La Dernière Prophétie de Merlin
Tout en tournant délicatement les pages, il sentait l’odeur de l’encre, fabriquée à partir de pierres précieuses réduites en poudre, qu’on avait mélangée à de l’œuf et du vin. Les couleurs en étaient toujours vives, glorieuses. Autour des lignes, des bêtes fabuleuses se mêlaient à des fleurs et des oiseaux. Édouard l’avait présenté à ses chevaliers, à Nefyn, l’endroit où l’on avait découvert les prophéties de Merlin, que Geoffroy de Monmouth avait traduites pour le monde. Sur une page, on voyait l’image d’un homme debout devant une grande forteresse, avec en fond des montagnes vertes.
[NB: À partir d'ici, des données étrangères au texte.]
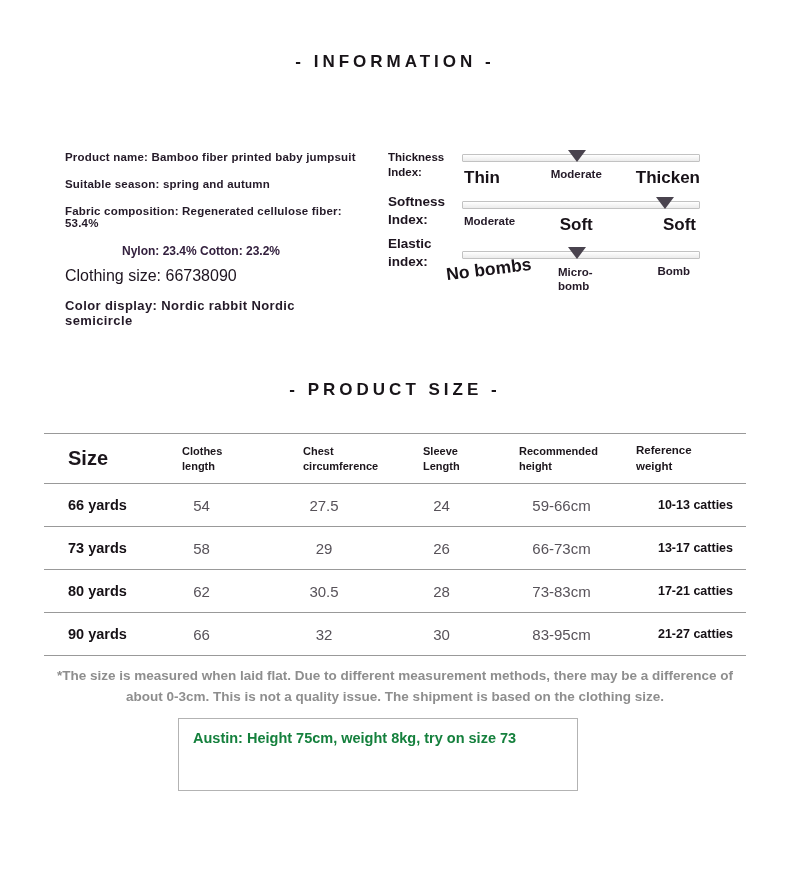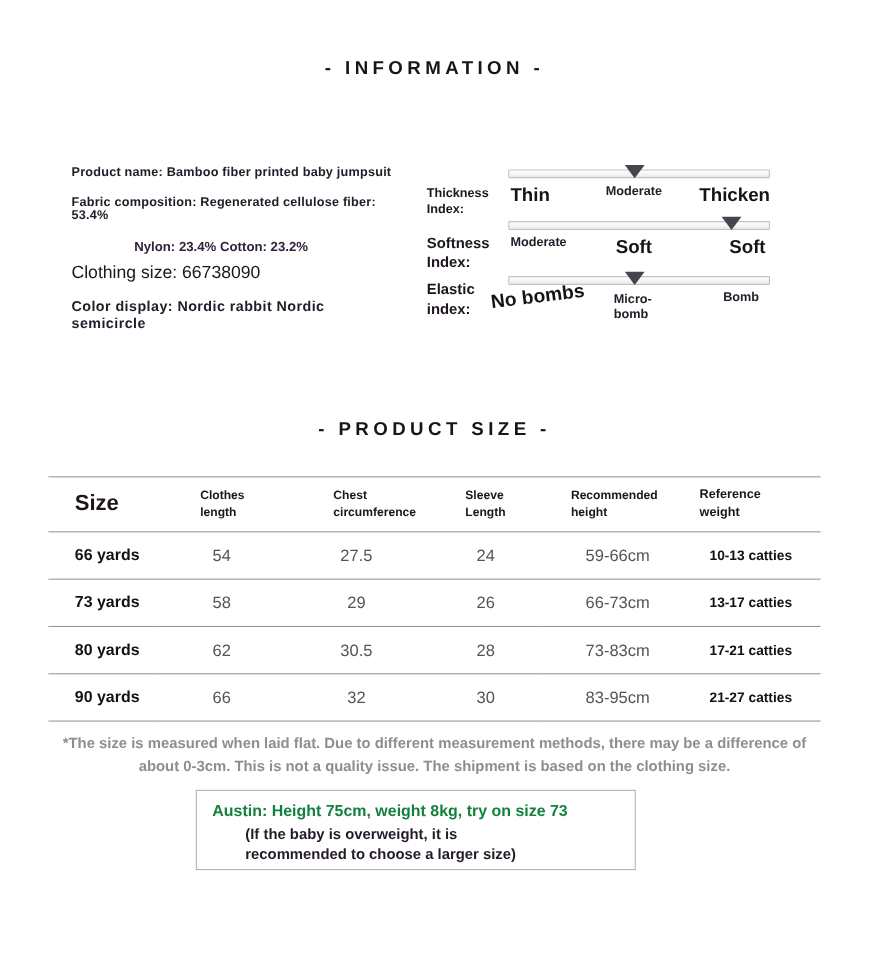"Thickness Index:" .idx-name { margin-top: 19px -> none }
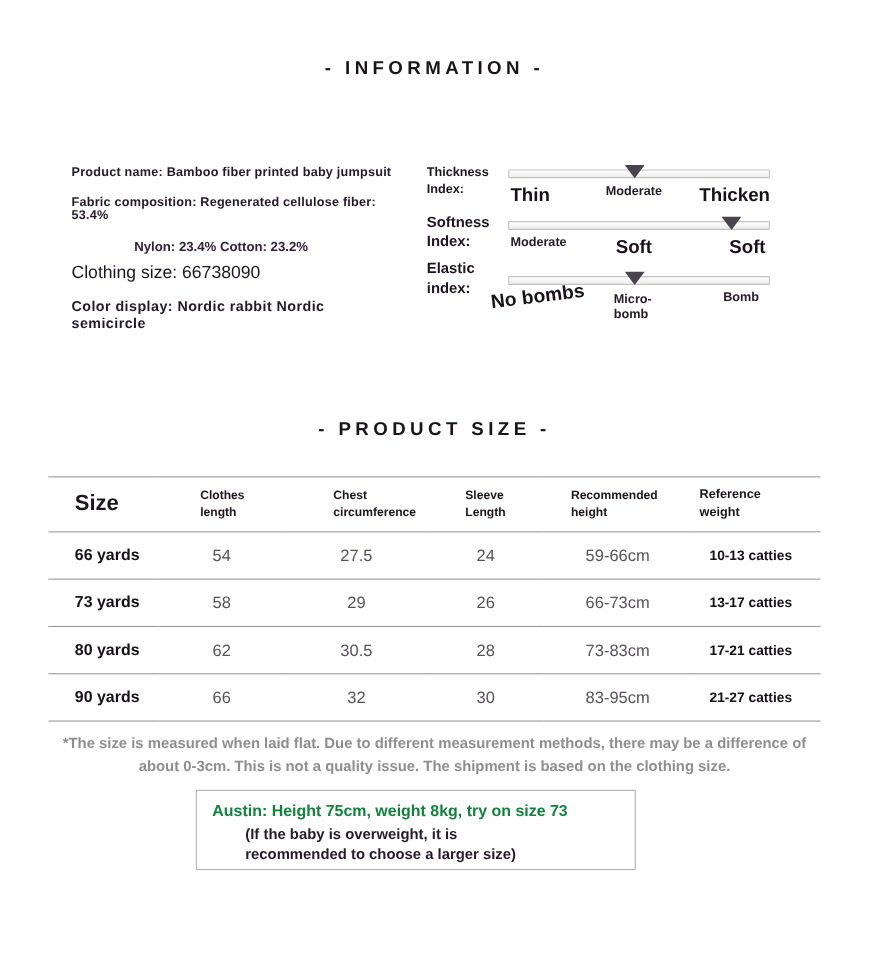"Suitable season: spring and autumn" p.detail { html: none -> <p>Suitable season: spring and autumn</p> }
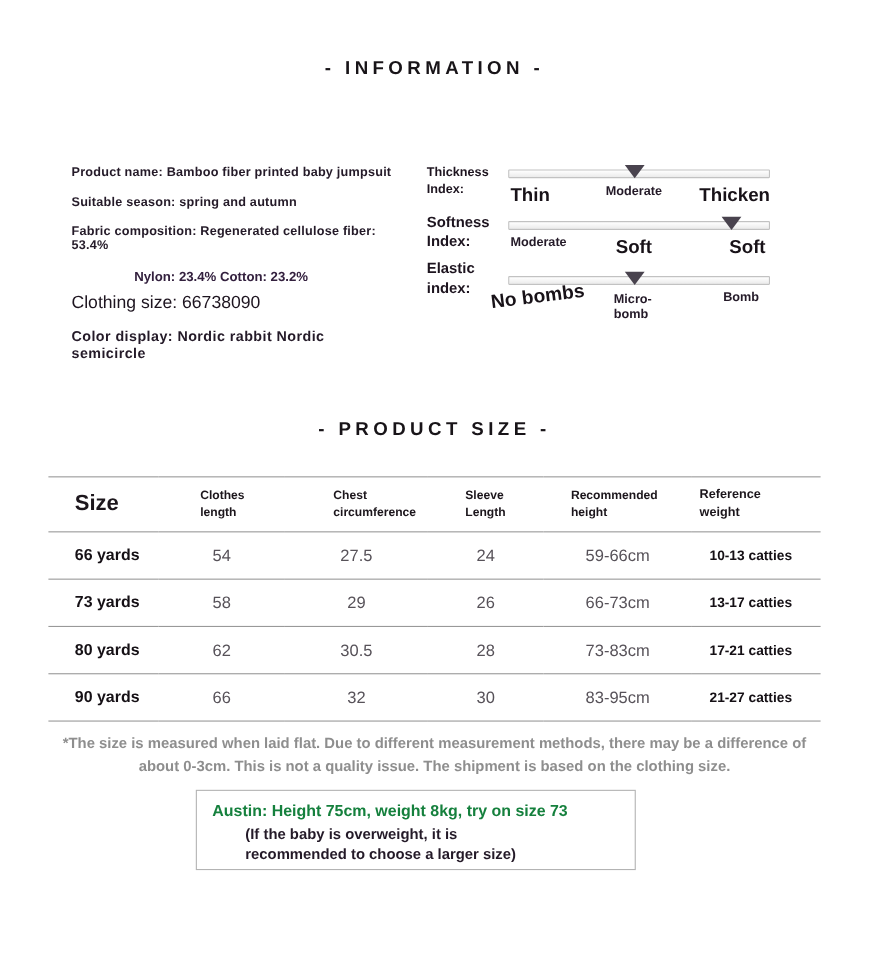"10-13 catties" td.weight { text-align: none -> center }
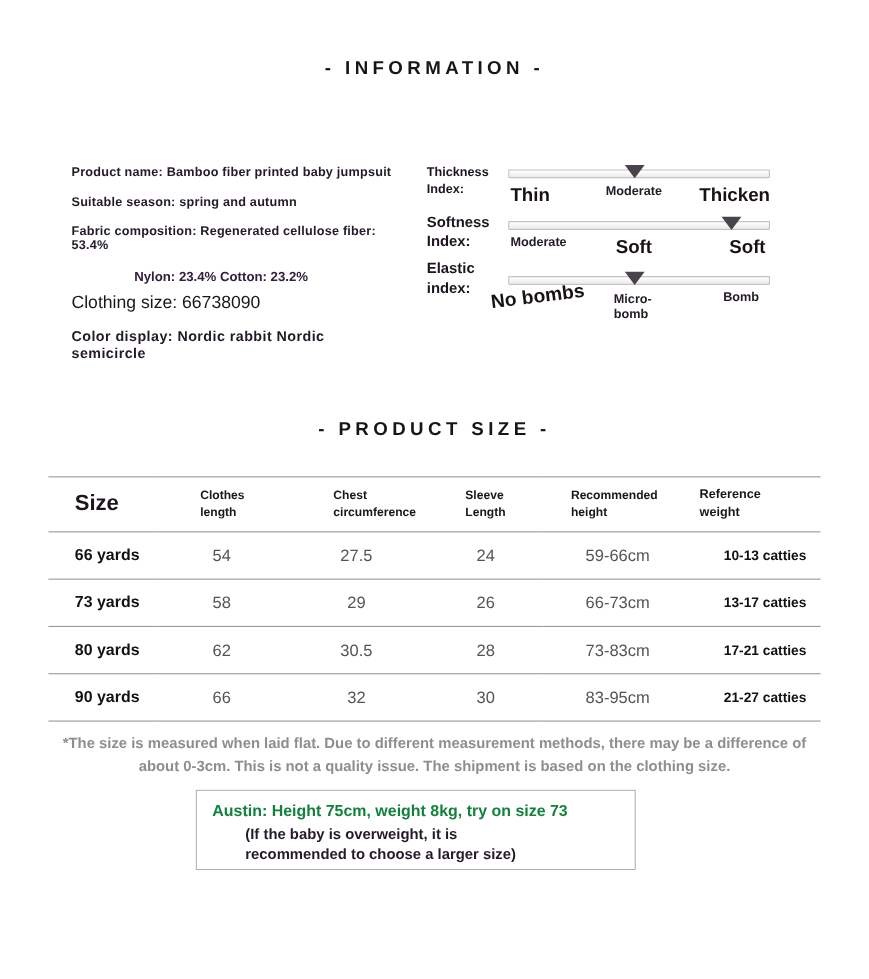"(If the baby is overweight," p.note-sub { html: <p>(If the baby is overweight, it is recommended to choose a larger size)</p> -> none }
Dans ses mains, il tenait une couronne d’or toute simple. C’était cette image qu’Édouard voyait sans cesse depuis des mois, surtout quand il s’allongeait pour dormir et que son esprit se vidait des distractions du jour. Il avait interrogé les hommes de Llywelyn qu’il avait capturés, puis il les avait torturés, mais soit ils ne savaient pas, soit ils étaient prêts à mourir plutôt que de lui révéler où trouver ce qu’il s’était juré de découvrir vingt ans plus tôt : la Couronne d’Arthur.